* [Exercise brief]: In the entries below, identify every line with the string "flex" and copy it.
=-=-=
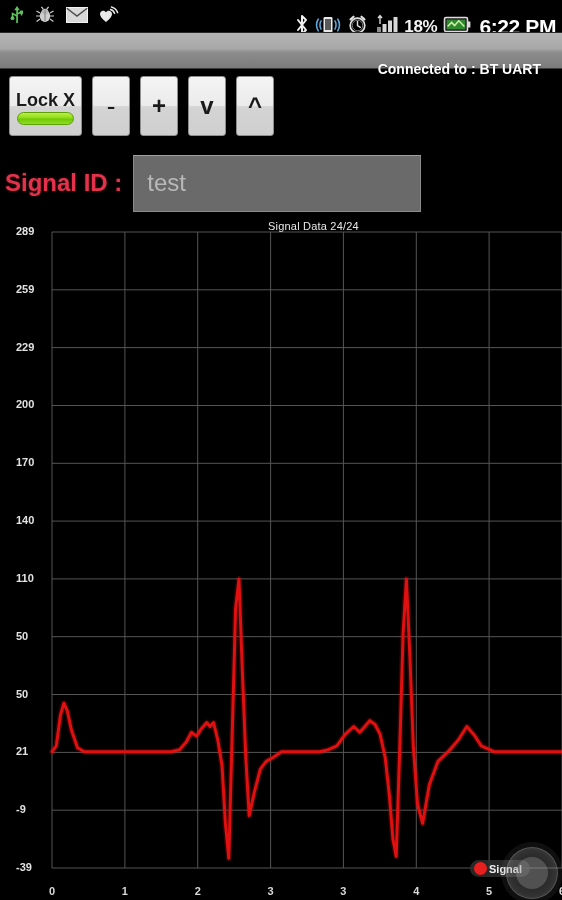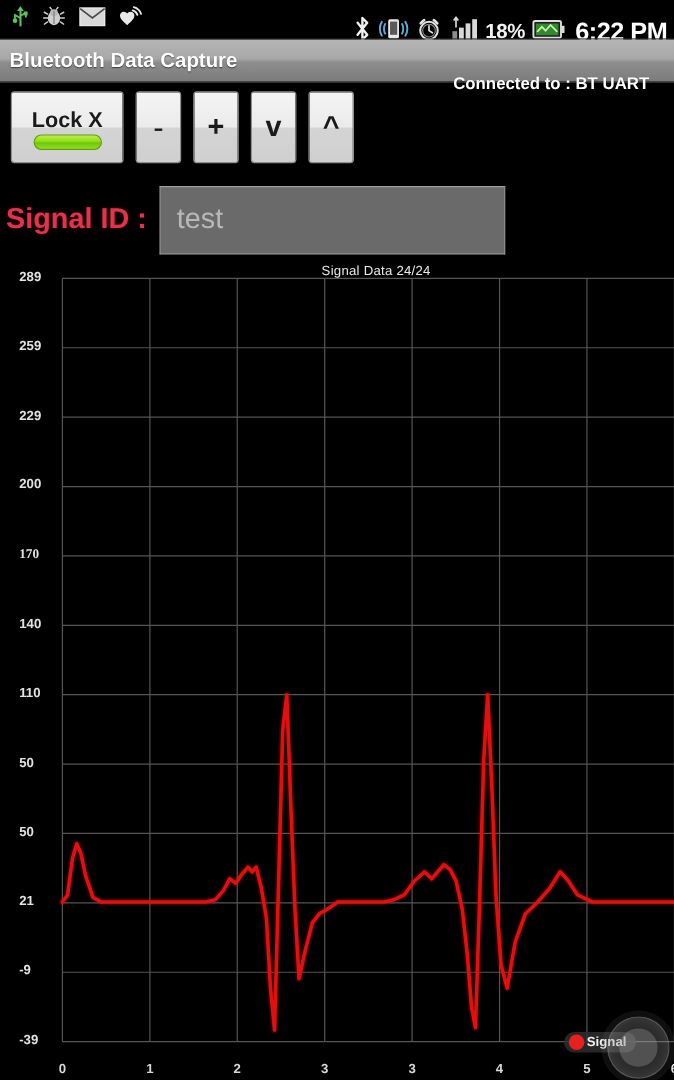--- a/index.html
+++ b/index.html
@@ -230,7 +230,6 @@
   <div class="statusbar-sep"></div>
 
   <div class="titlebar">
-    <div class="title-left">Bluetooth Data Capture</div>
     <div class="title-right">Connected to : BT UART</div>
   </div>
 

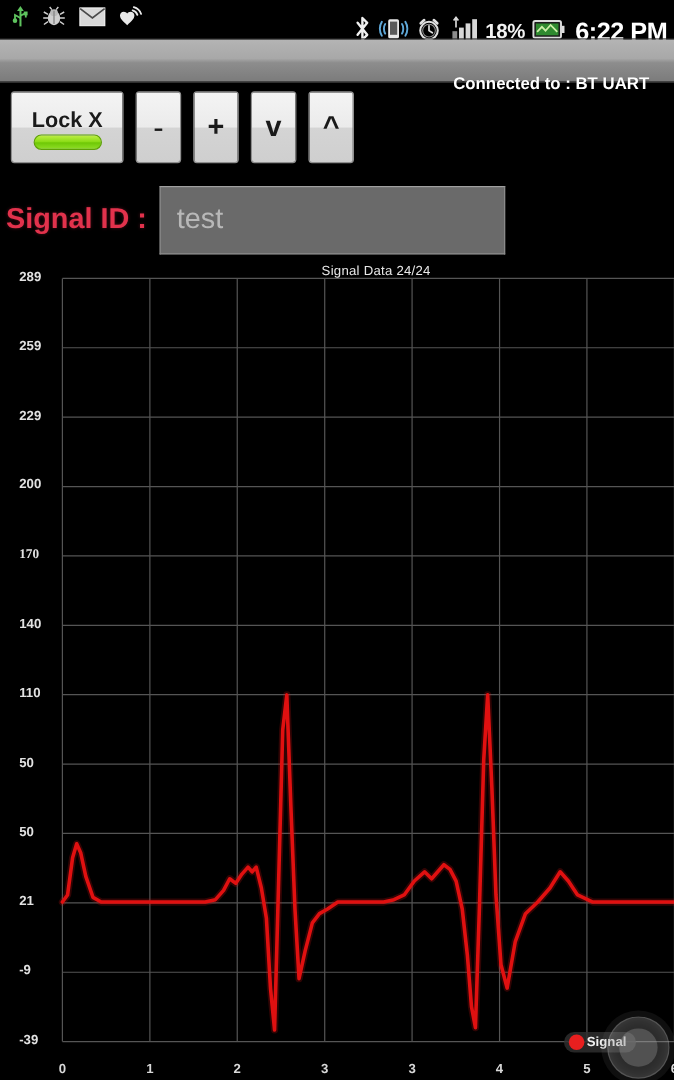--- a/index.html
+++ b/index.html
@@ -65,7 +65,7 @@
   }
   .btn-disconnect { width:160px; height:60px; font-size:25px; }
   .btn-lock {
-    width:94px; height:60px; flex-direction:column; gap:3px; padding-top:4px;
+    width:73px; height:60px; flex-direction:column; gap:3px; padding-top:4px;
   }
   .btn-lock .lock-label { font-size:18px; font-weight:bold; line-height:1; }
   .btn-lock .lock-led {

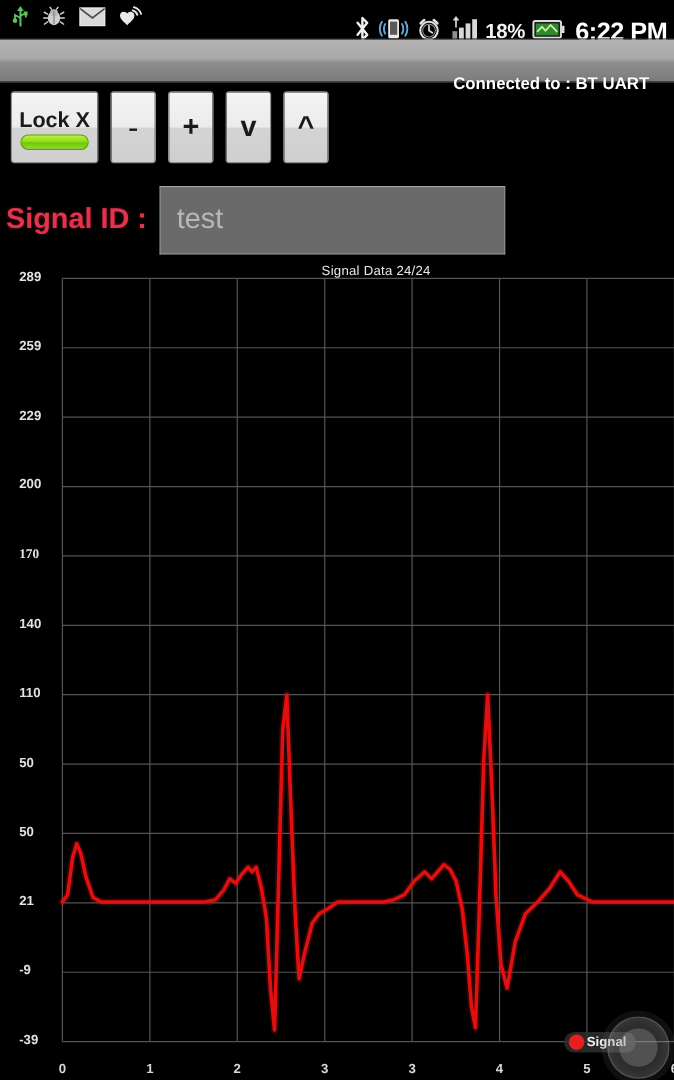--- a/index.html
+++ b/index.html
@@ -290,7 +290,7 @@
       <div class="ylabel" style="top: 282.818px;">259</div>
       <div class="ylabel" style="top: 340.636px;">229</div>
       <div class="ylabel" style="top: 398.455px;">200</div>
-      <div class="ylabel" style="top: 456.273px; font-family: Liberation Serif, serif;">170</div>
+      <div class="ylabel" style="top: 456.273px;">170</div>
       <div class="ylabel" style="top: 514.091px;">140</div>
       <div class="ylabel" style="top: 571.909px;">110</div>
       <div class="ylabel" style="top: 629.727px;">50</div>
=-=-=
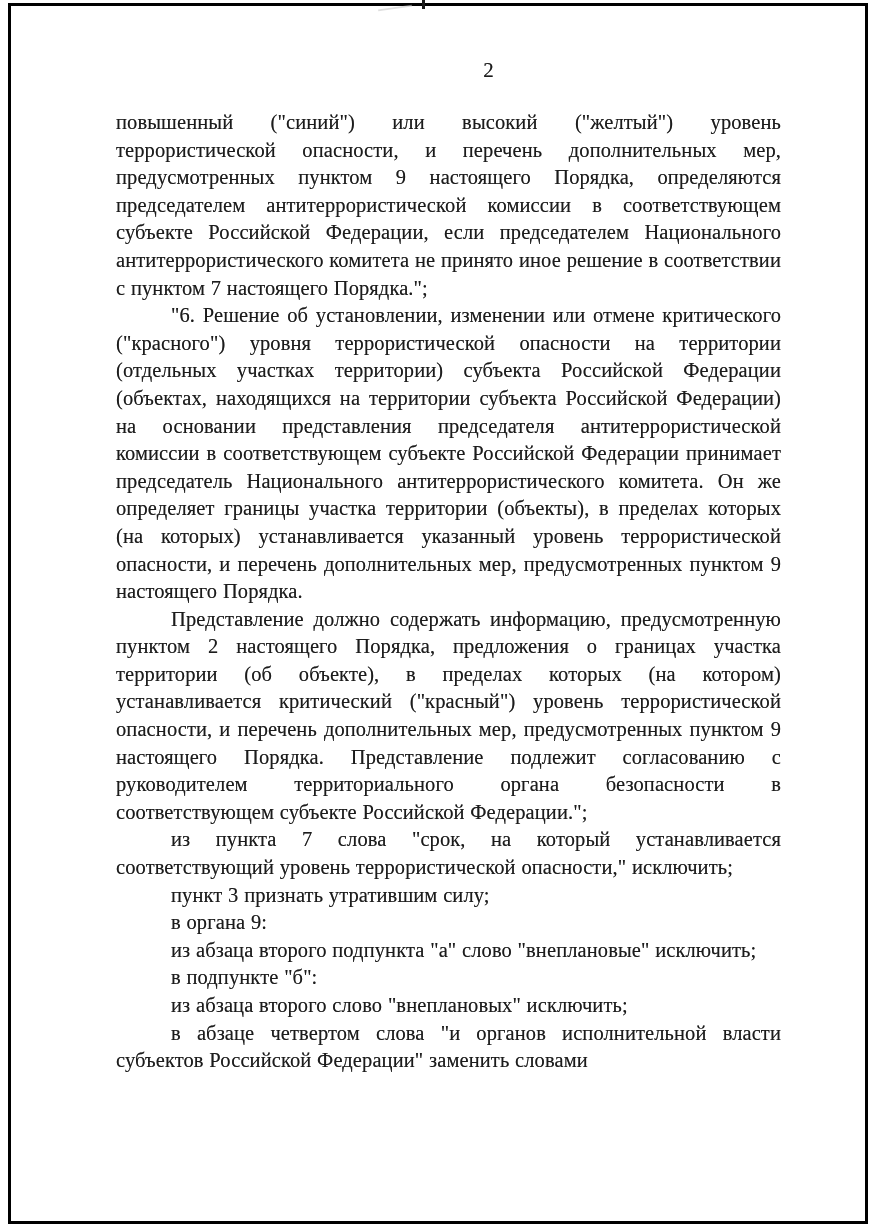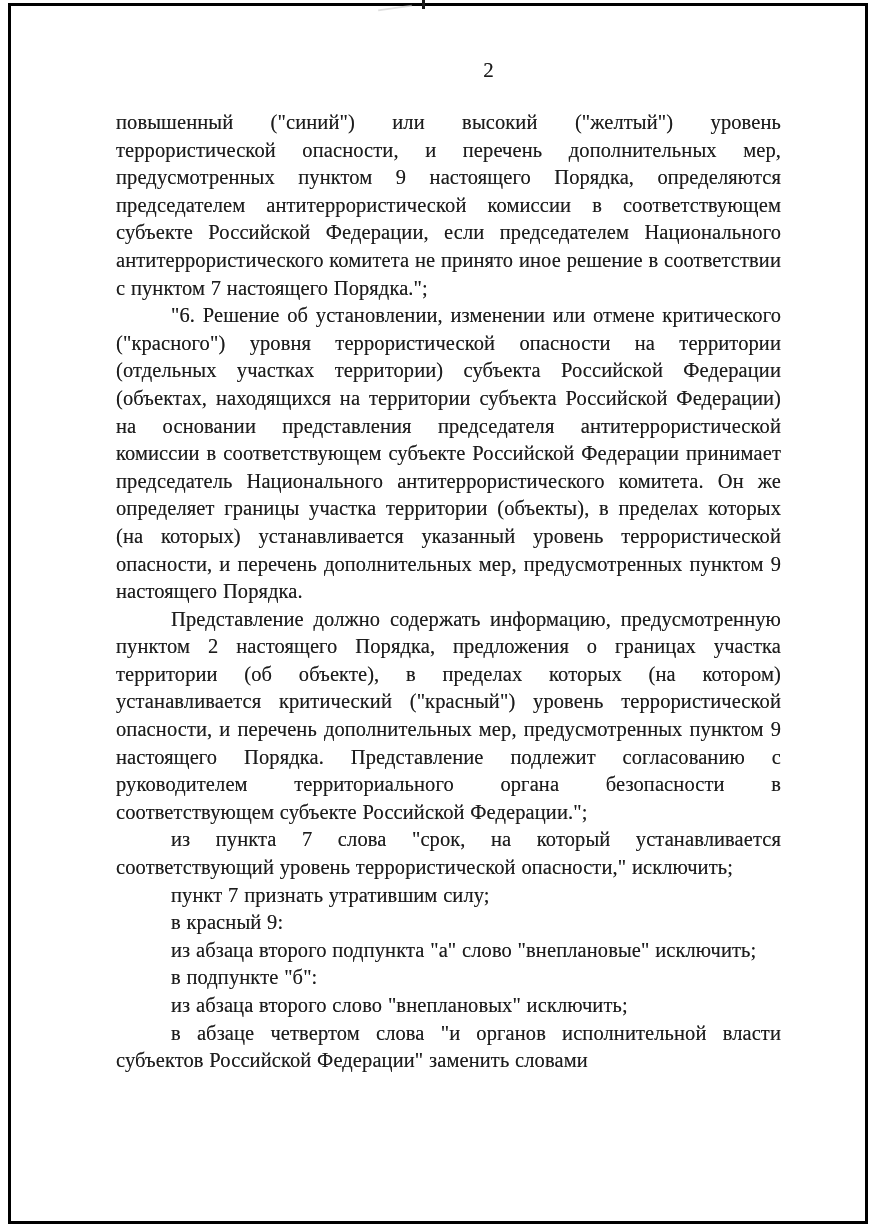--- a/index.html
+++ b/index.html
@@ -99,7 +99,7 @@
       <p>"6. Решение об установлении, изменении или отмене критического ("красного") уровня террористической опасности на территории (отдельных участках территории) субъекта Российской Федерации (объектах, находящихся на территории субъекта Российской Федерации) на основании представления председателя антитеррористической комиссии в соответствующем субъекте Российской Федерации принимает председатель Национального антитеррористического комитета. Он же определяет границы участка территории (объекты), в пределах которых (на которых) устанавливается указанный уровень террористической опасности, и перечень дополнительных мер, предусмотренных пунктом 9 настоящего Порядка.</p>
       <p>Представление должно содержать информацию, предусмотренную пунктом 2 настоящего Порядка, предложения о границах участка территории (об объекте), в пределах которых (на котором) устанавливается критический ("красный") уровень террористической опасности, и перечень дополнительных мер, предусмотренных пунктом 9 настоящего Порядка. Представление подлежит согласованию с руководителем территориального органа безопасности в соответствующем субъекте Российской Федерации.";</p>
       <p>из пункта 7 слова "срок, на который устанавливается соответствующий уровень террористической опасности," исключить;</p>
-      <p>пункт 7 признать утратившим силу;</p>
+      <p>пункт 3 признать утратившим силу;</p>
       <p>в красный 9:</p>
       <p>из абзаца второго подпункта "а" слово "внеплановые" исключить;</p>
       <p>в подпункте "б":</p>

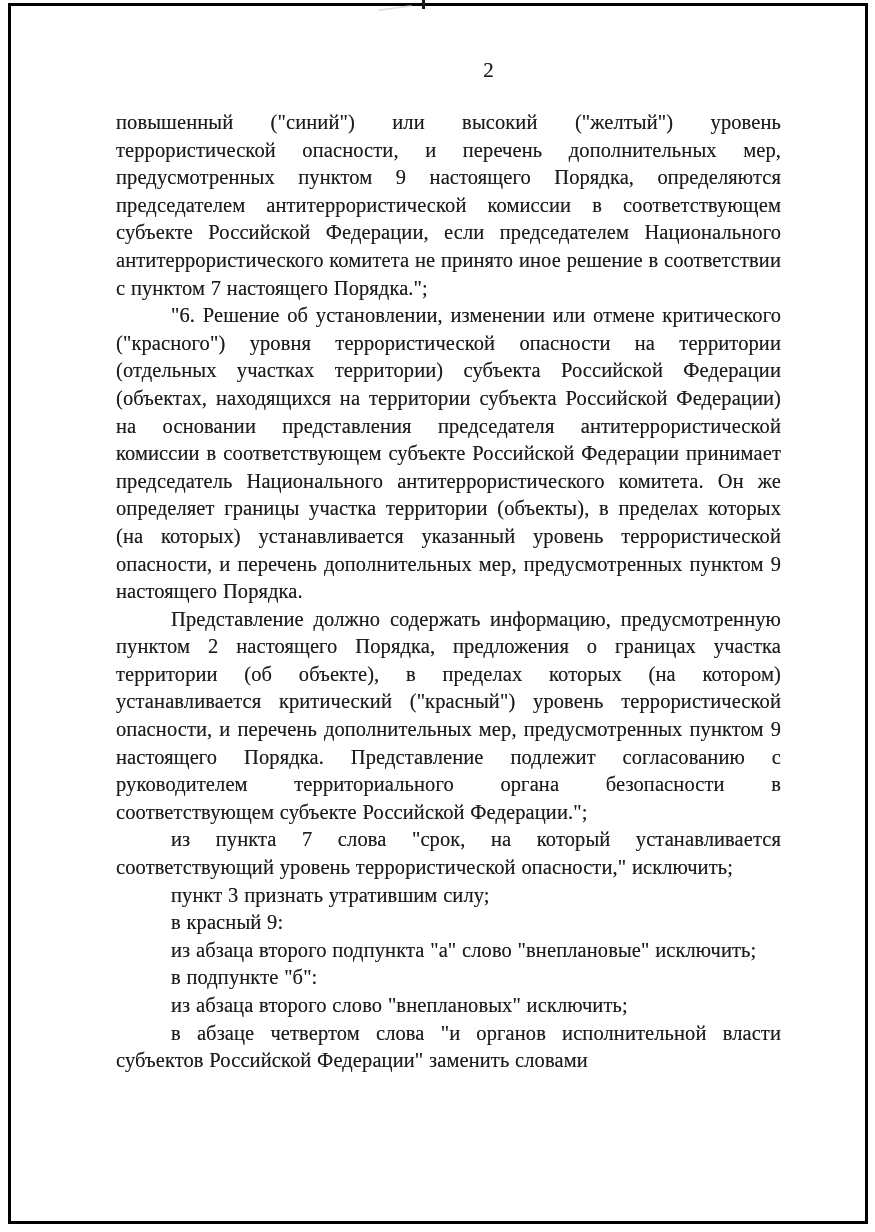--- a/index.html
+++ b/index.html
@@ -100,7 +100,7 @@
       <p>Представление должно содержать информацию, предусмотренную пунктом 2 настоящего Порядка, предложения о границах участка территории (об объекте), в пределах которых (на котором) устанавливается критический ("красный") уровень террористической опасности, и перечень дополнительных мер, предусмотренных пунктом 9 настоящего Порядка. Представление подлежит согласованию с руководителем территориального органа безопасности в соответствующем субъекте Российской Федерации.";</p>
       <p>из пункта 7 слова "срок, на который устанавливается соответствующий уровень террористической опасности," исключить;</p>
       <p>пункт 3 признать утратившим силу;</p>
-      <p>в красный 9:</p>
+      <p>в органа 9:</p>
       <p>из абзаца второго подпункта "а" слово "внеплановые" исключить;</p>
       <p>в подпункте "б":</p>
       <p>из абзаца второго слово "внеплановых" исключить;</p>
=-=-=
* [Result of the exercise]:
-    width:94px; height:60px; flex-direction:column; gap:3px; padding-top:4px;
+    width:73px; height:60px; flex-direction:column; gap:3px; padding-top:4px;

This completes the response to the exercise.